We have close friends who have literally placed several Matt Fraction books into our hands. I’ve read and enjoyed several of them and sought out more on my own. So, when the opportunity arose to check out ODY-C, I was more than happy to give it a read.
I’d heard some good things about the series and I’m always up for reinterpretations. Especially if they do something new with the source material. And ODY-C definitely does that.
The reader learns, or at least thinks she learns, the primary conceit as the story opens. Iconic Odysseus is reimagined as Witchjack Odyssia, conqueror of Troiia. But it’s not exactly a gender flipped epic in space, though that was honestly enough to hook me.
Fraction seems to favor allusion to the primary text over strict adaptation. The major plot points are covered, though not always in their traditional order. It’s all in service of an unfolding plot, so familiar characters, mortal and immortal, can develop and murky motivations can become clear. It’s a story satisfying to the ignorant and the aficionado alike.

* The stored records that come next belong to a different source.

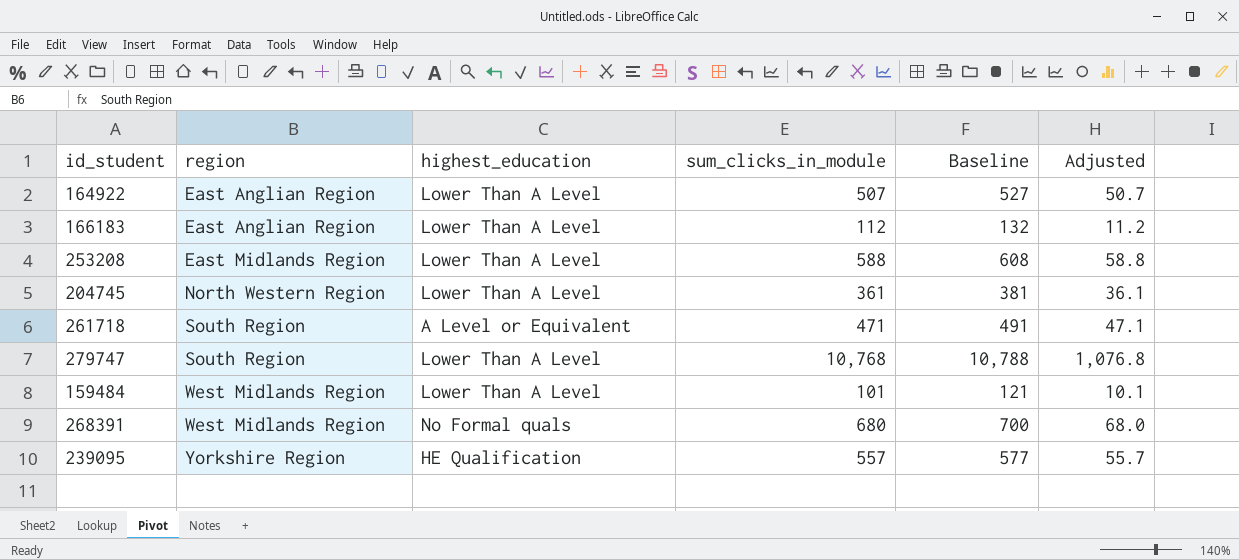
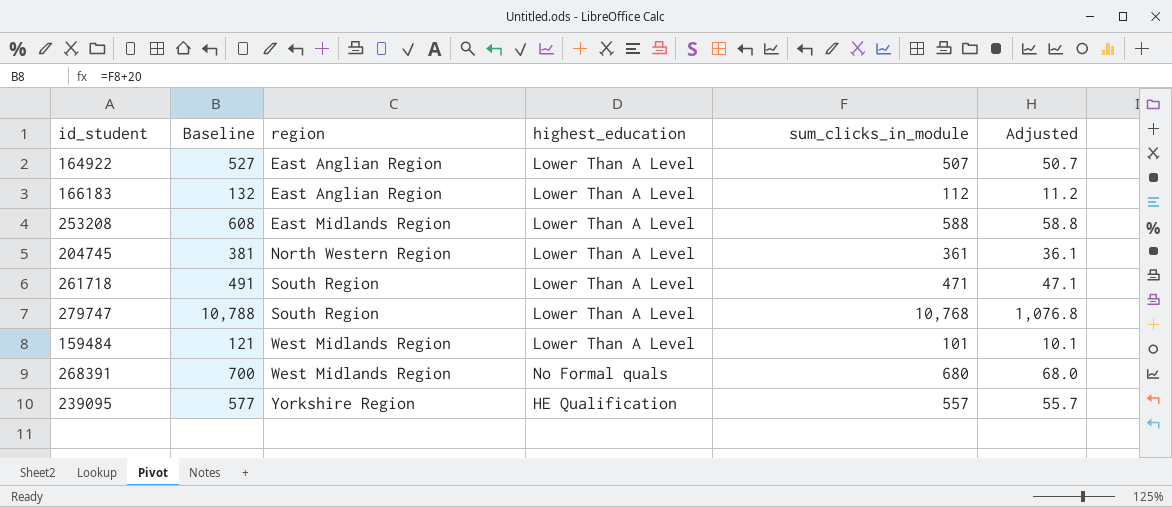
column Baseline | position: 5 -> 2
261718 | highest_education: A Level or Equivalent -> Lower Than A Level

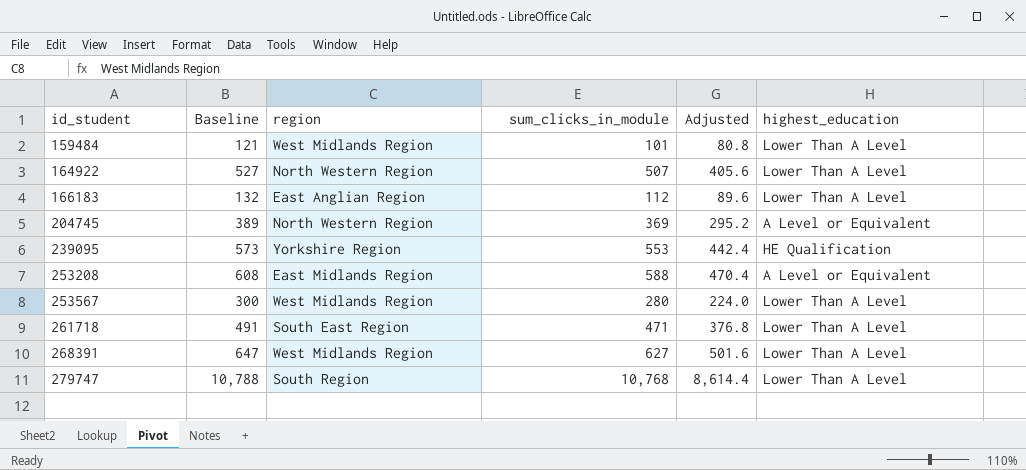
row order: region ascending -> id_student ascending
column Adjusted | formula: [sum_clicks_in_module] * 0.1 -> [sum_clicks_in_module] * 0.8
column highest_education | position: 4 -> 6
164922 | region: East Anglian Region -> North Western Region
204745 | Baseline: 381 -> 389
204745 | sum_clicks_in_module: 361 -> 369
204745 | highest_education: Lower Than A Level -> A Level or Equivalent
239095 | Baseline: 577 -> 573
239095 | sum_clicks_in_module: 557 -> 553
253208 | highest_education: Lower Than A Level -> A Level or Equivalent
row 253567: none -> 300 | West Midlands Region | 280 | 224.0 | Lower Than A Level
261718 | region: South Region -> South East Region
268391 | Baseline: 700 -> 647
268391 | sum_clicks_in_module: 680 -> 627
268391 | highest_education: No Formal quals -> Lower Than A Level

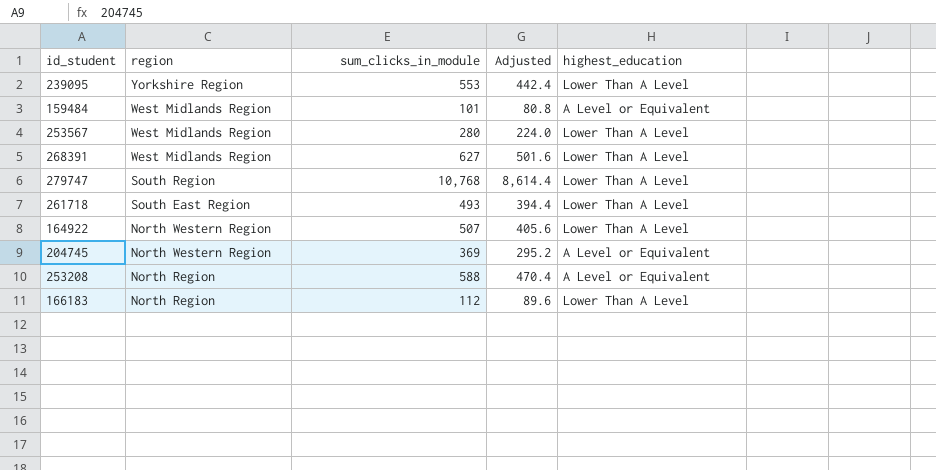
row order: id_student ascending -> region descending
column Baseline | formula: [sum_clicks_in_module] + 20 -> none
239095 | highest_education: HE Qualification -> Lower Than A Level
159484 | highest_education: Lower Than A Level -> A Level or Equivalent
261718 | sum_clicks_in_module: 471 -> 493
261718 | Adjusted: 376.8 -> 394.4
253208 | region: East Midlands Region -> North Region
166183 | region: East Anglian Region -> North Region

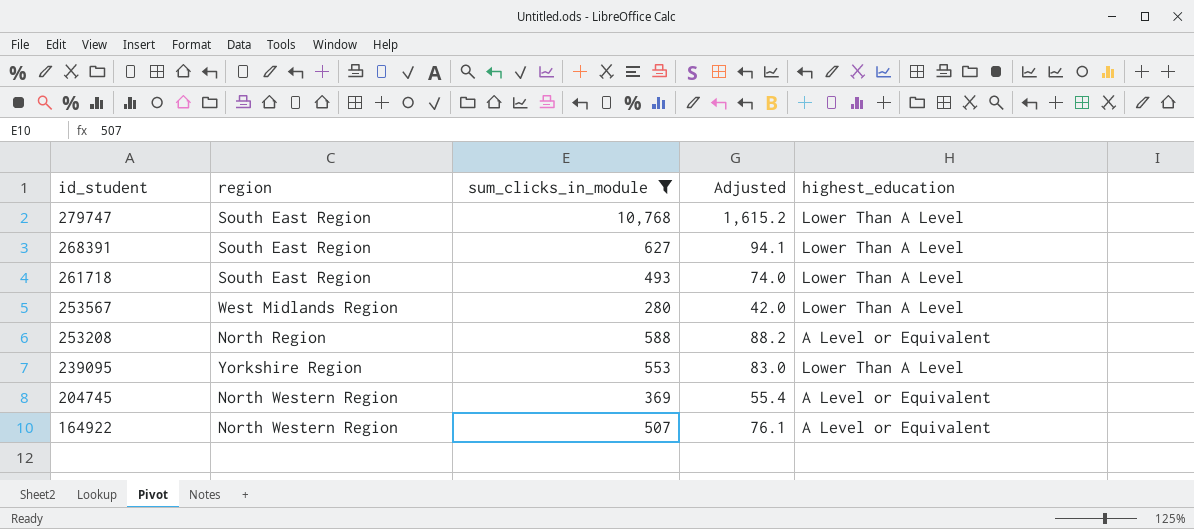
filter: none -> sum_clicks_in_module >= 280
row order: region descending -> id_student descending
column Adjusted | formula: [sum_clicks_in_module] * 0.8 -> [sum_clicks_in_module] * 0.15
279747 | region: South Region -> South East Region
268391 | region: West Midlands Region -> South East Region
164922 | highest_education: Lower Than A Level -> A Level or Equivalent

And it’s beautiful. I remember wondering in the first few pages if I was going to like the art. Really? This is one of those pages
There’s so much to say about Christian Ward’s work here. I could praise its clarity and precision. I could talk about the feminine ship design as opposed to masculine rockets reiterating the world building in the details. I could note the sense of motion and speed and energy. I could gawp at the mythic significance of the background imagery. And, yes, I’ve just done all that. But what I really want to do is compare it to Jack Kirby, favorably.
Everything about the book works. From the explanation of the gender environment to the varied page layouts. The innovative character designs to the emotional reality of the characters. The poetic narration to the thoughtfully color coded speech boxes. Ody-C is amazing.
Recommended for fans of Saga, Bitch Planet, and epic storytelling.